#### [Problem requirements]
The copy should run from the line containing "(356, 545) // -> (463, 526) none" through the last line of the entries below, exactly as written, with pictures omitted.

Version comparison data

- - -

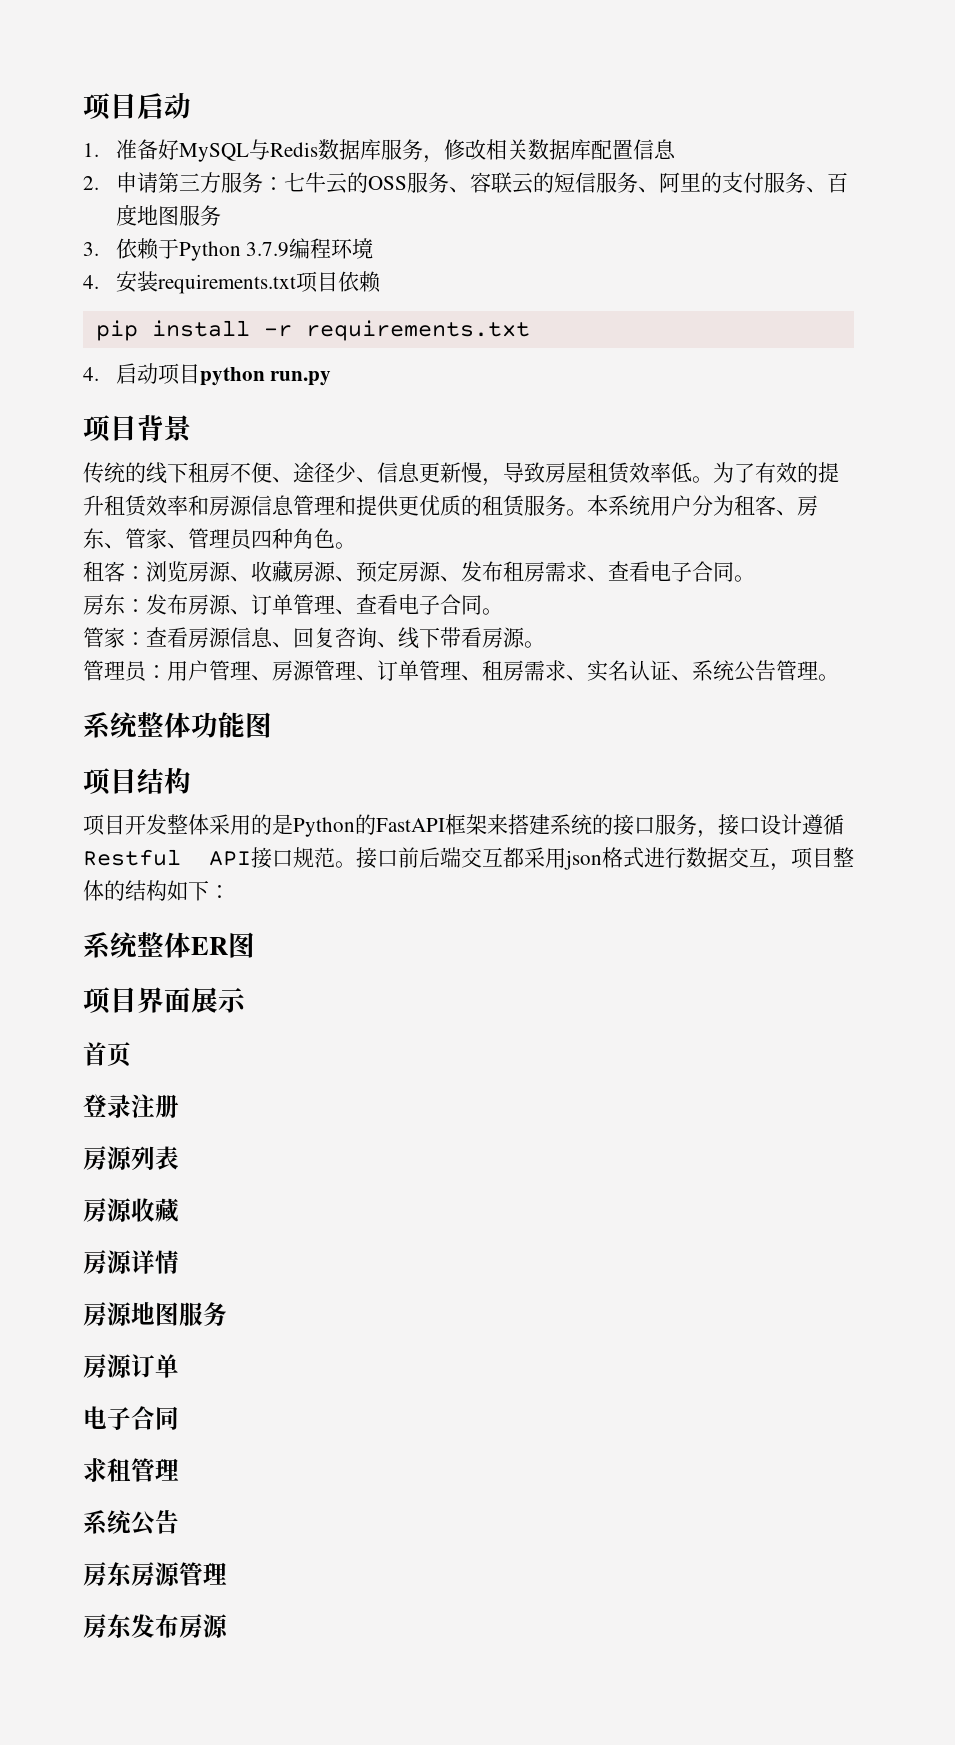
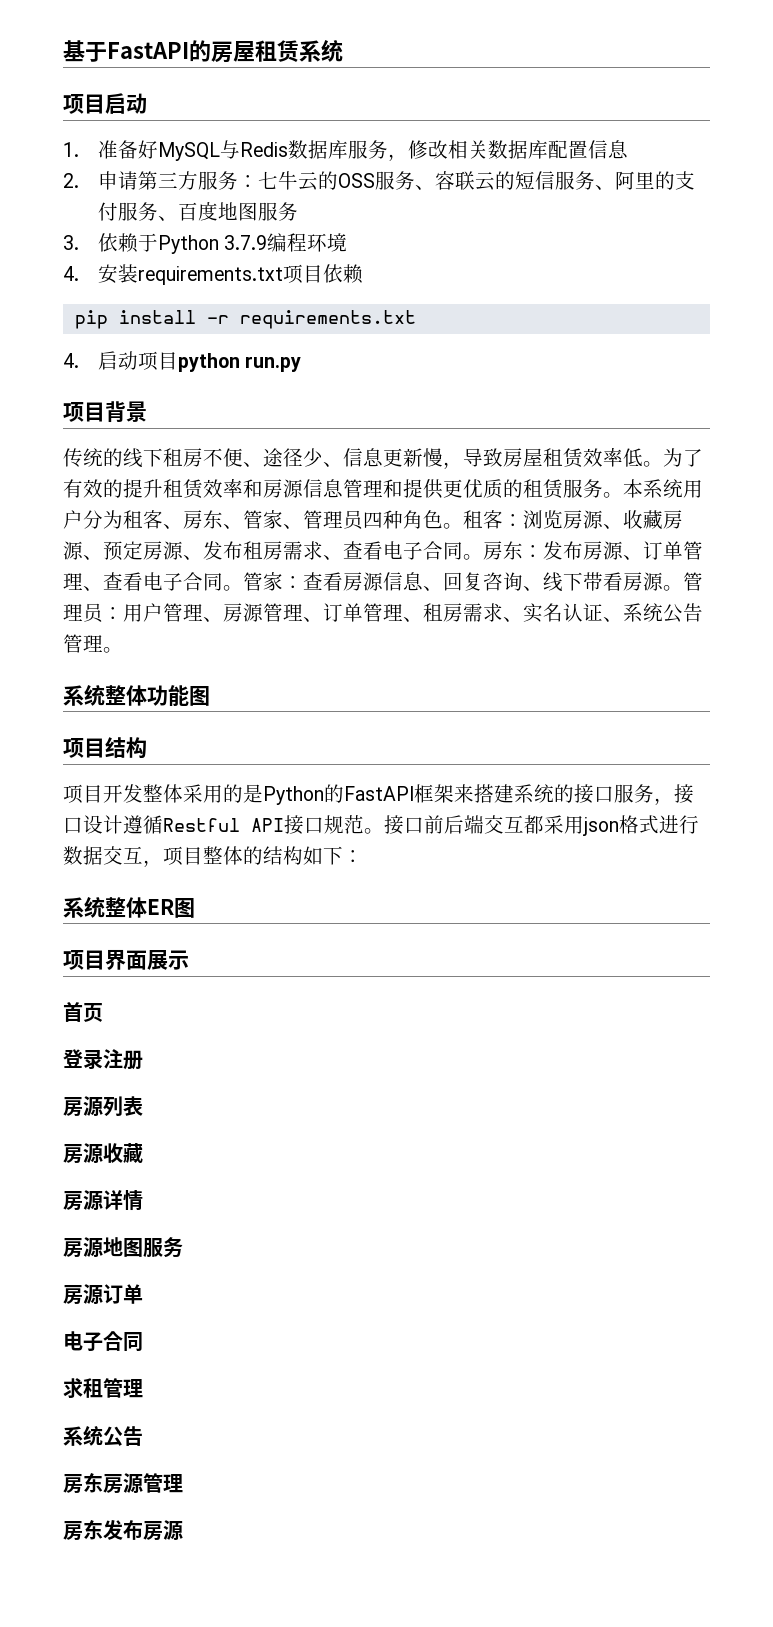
(83, 106) none -> [63,39,343,63] 基于FastAPI的房屋租赁系统 //
(356, 545) // -> (463, 526) none
(755, 578) // -> (483, 557) none
(503, 611) // -> (243, 588) none
(545, 644) // -> (683, 588) none

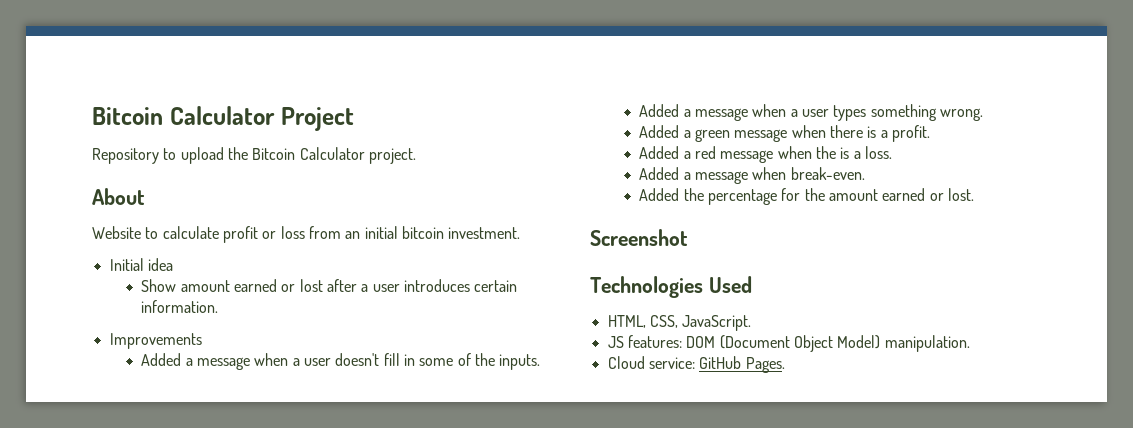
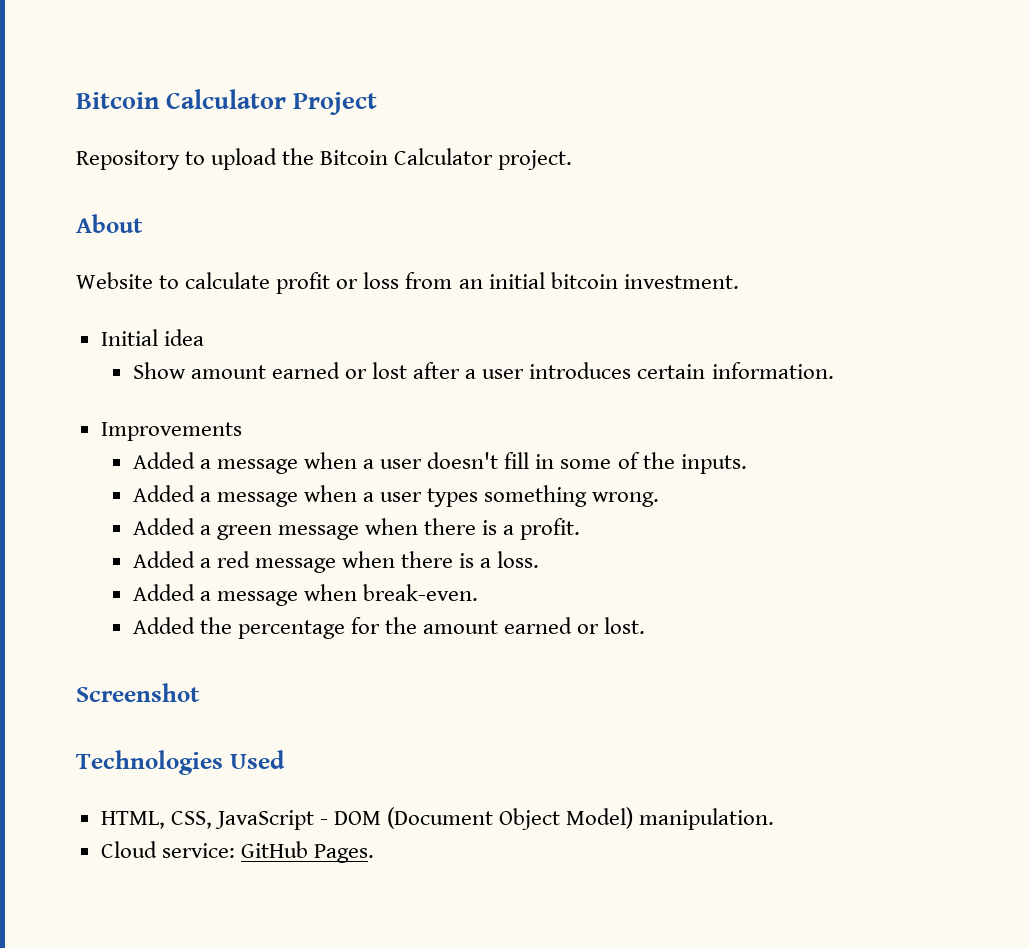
[815,146,836,159] the -> [401,551,454,568] there
[682,315,752,331] [607,335,682,348] JavaScript. // JS features: -> [214,810,328,830] JavaScript -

- - -

#### [Answer space]
(356, 545) // -> (463, 526) none
(755, 578) // -> (483, 557) none
(503, 611) // -> (243, 588) none
(545, 644) // -> (683, 588) none

[815,146,836,159] the -> [401,551,454,568] there
[682,315,752,331] [607,335,682,348] JavaScript. // JS features: -> [214,810,328,830] JavaScript -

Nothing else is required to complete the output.